Over the last decade, much of the academic discussion in the economic arena remained concentrated on the topic of the growing current account deficit of the U.S. and its implications for the global configuration of trade surpluses and economic growth patterns. The international context during this period was characterized by 3 interconnected trends.

The first trend was the consistent expansion of the current account deficit of the U.S. throughout the last decade, reaching a historical record of 5.9% of GDP in the fourth quarter of 2006. The implication of this development was that by 2008, the U.S. attracted 43% of the global capital flows. The counterpart of this phenomenon was the rise in China’s and oil-exporting countries trade surpluses. These countries exported 52.6% of total capital flows in 2008 (IMF 2009: 167).

The second trend is the massive accumulation of international reserves by countries with trade surpluses. Thus, China’s international reserves increased fivefold over the past 5 years, rising from 410 billion dollars in 2003 to 2,134 billion dollars in late 2008. In the case of oil exporting countries, the increase was of a similar scale, rising from 290 billion to 1,480 billion dollars during the same period (IMF 2009b: 214).

The third trend is the persistent decline in the value dollar over the decade. To the extent that economic recovery from the recession of 2001 took place, the dollar experienced a nominal depreciation of nearly 30% between 2002 and the second quarter of 2008 (IMF 2009: 169).

Taken together, these elements led several observers to declare that a disorderly re-balancing of global current accounts was a disaster waiting to happen (Cline 2005). This position was based on the perception that the growing dependence of the U.S. to finance its deficit from a dwindling group of creditors would force the latter to undertake a process of diversifying their investment portfolio with the objective of reducing exposure to the U.S. dollar. In a context characterized by a plummeting dollar, reduced demand for dollar denominated assets would bring about an increase in interest rates, as international investors would seek compensation for the increase in perceived risk. Rising interest rates would have a devastating effect on the U.S. financing requirements, as ever increasing resources would be required to repay the funds received from abroad. Simply put this would amount to a massive international Ponzi scheme, in which the U.S. would play the role of fraudster in charge of the scheme.

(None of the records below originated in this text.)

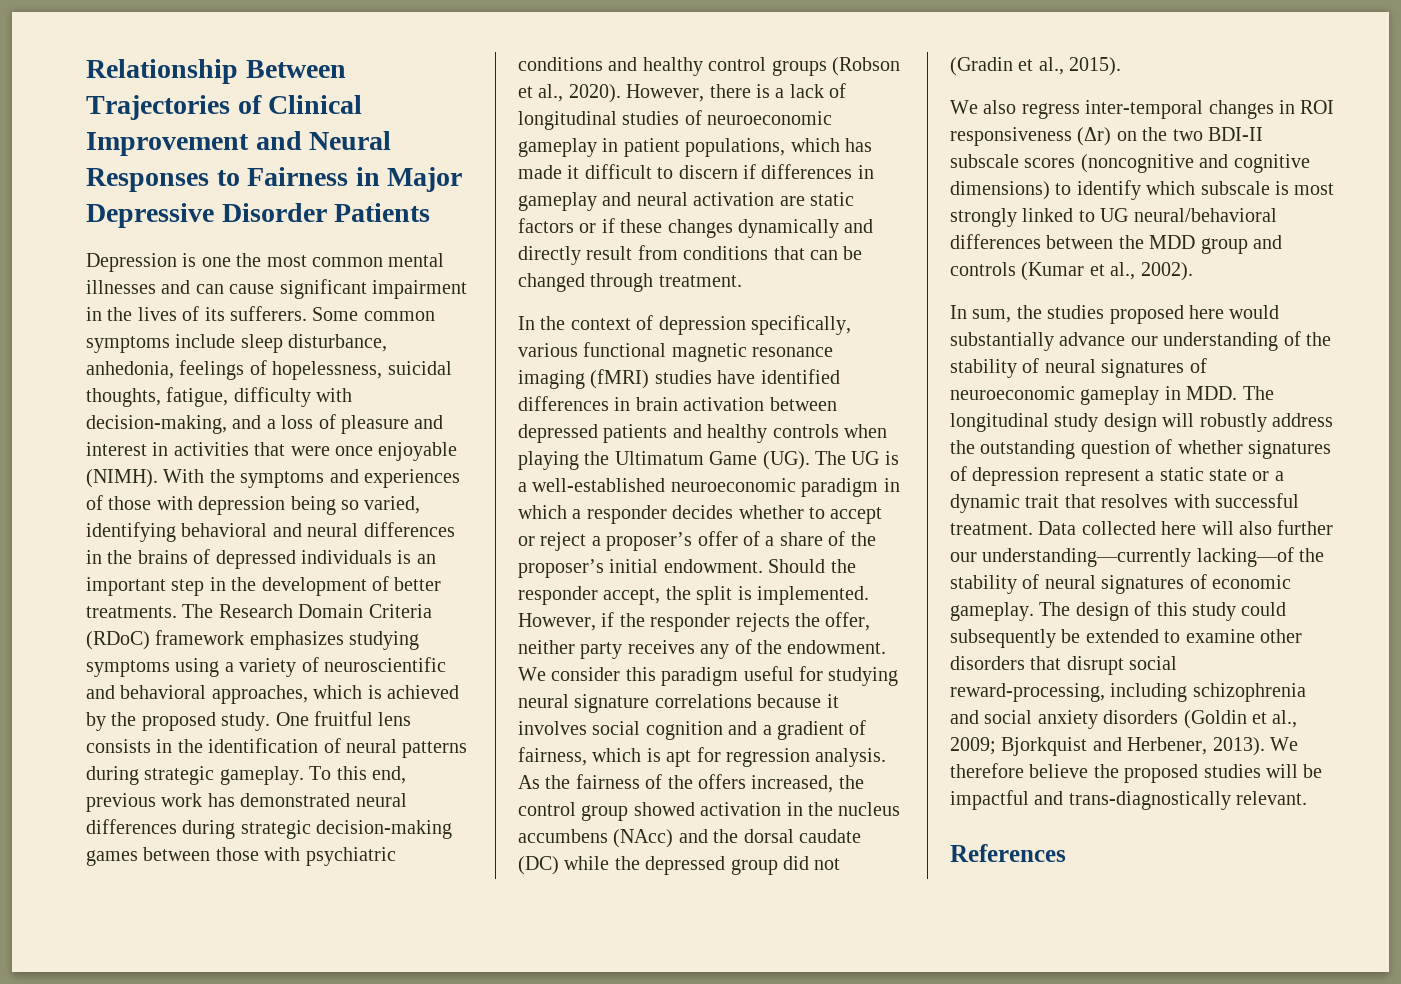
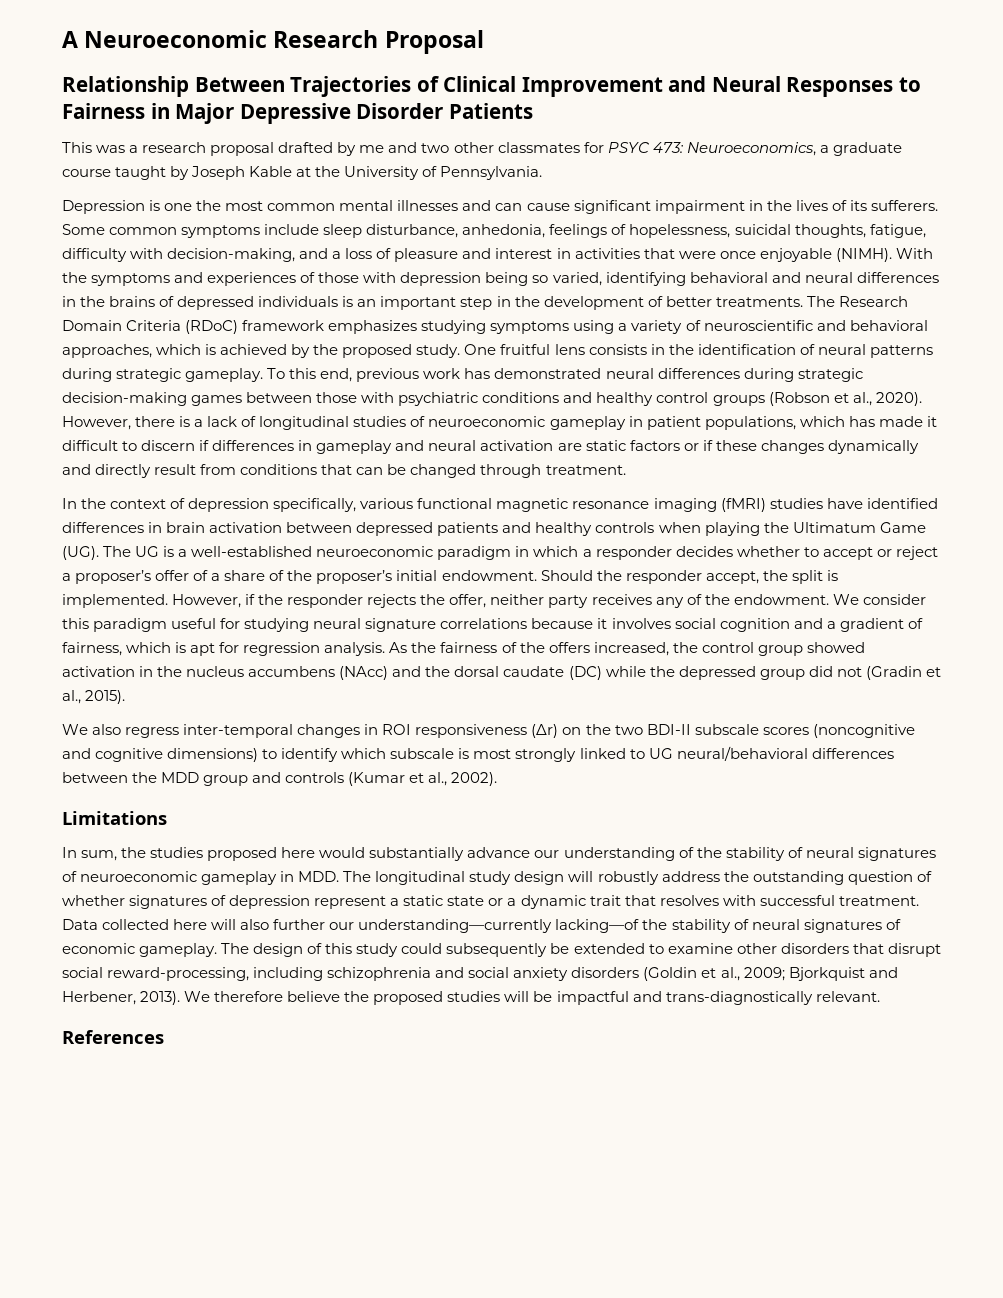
+ A Neuroeconomic Research Proposal
+ This was a research proposal drafted by me and two other classmates for PSYC 473: Neuroeconomics, a graduate course taught by Joseph Kable at the University of Pennsylvania.
+ Limitations

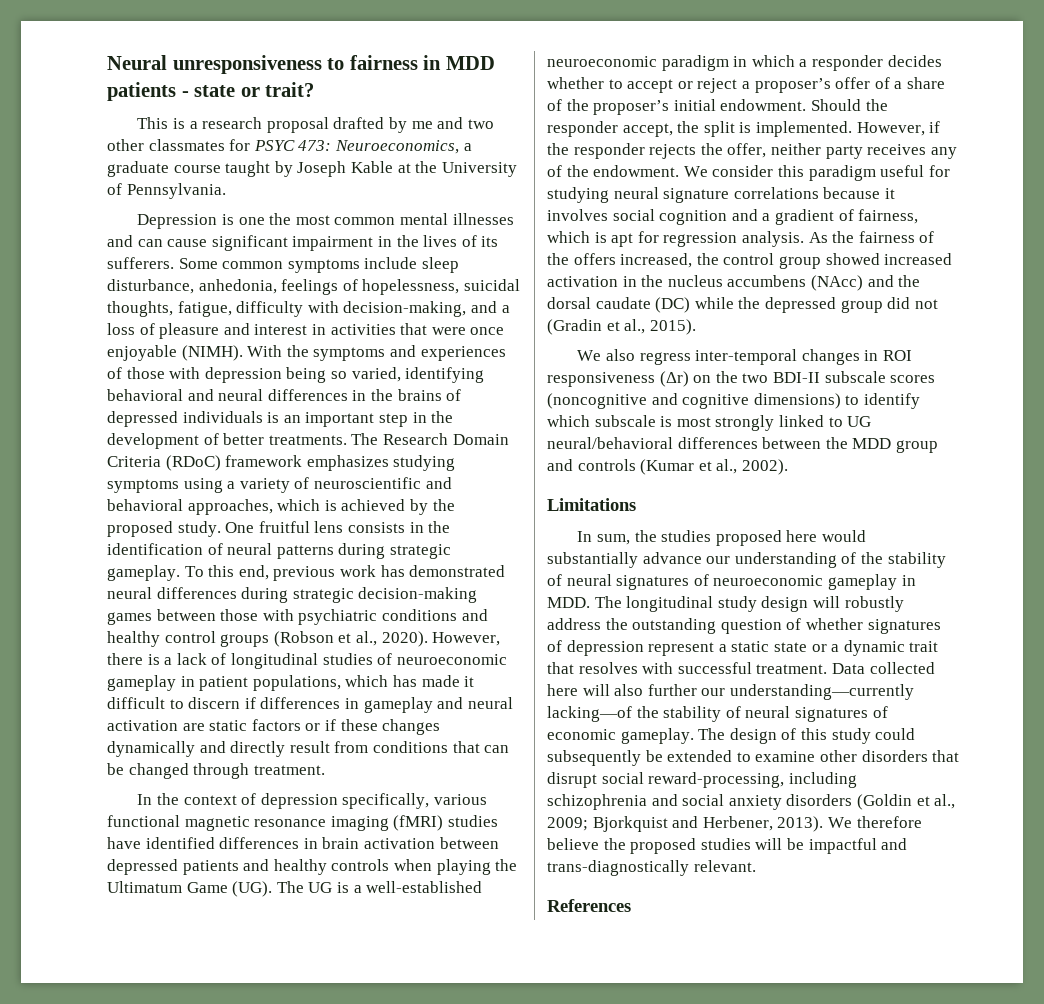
- A Neuroeconomic Research Proposal
- Relationship Between Trajectories of Clinical Improvement and Neural Responses to Fairness in Major Depressive Disorder Patients
+ Neural unresponsiveness to fairness in MDD patients - state or trait?
- This was a research proposal drafted by me and two other classmates for PSYC 473: Neuroeconomics, a graduate course taught by Joseph Kable at the University of Pennsylvania.
+ This is a research proposal drafted by me and two other classmates for PSYC 473: Neuroeconomics, a graduate course taught by Joseph Kable at the University of Pennsylvania.
- As the fairness of the offers increased, the control group showed activation in the nucleus accumbens (NAcc) and the dorsal caudate (DC) while the depressed group did not (Gradin et al., 2015).
+ As the fairness of the offers increased, the control group showed increased activation in the nucleus accumbens (NAcc) and the dorsal caudate (DC) while the depressed group did not (Gradin et al., 2015).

Furthermore, the bulk of the attention of major international financial organizations focused on monitoring the evolution of global current account balances, as well as the inflationary effects of the enduring economic cycle, as the main threats to the global economy in the short run. This left the dangers associated with the massive expansion of financial derivatives in the developed economies as a largely unnoticed and underestimated threat [1].

As the economic situation in the U.S. turned for the worse in the middle of the crisis, the attention quickly shifted to the freezing of international credit markets, leaving aside the issue of global macroeconomic balances. It is only in the context of the apparent stabilization of financial markets and the first signs of economic recovery that the topic was again included in the discussion agenda, in the recent G20 meeting in Pittsburgh, (Munchau 2009).

However, the current discussion has a slightly different tone. In the period before the financial crisis the focus of concern was the deterioration of the net investment position of the U.S.; at the present time the center of attention is the massive increase in U.S. fiscal deficit and its implications for the fiscal sustainability in the medium and long term as well as for the value of the dollar.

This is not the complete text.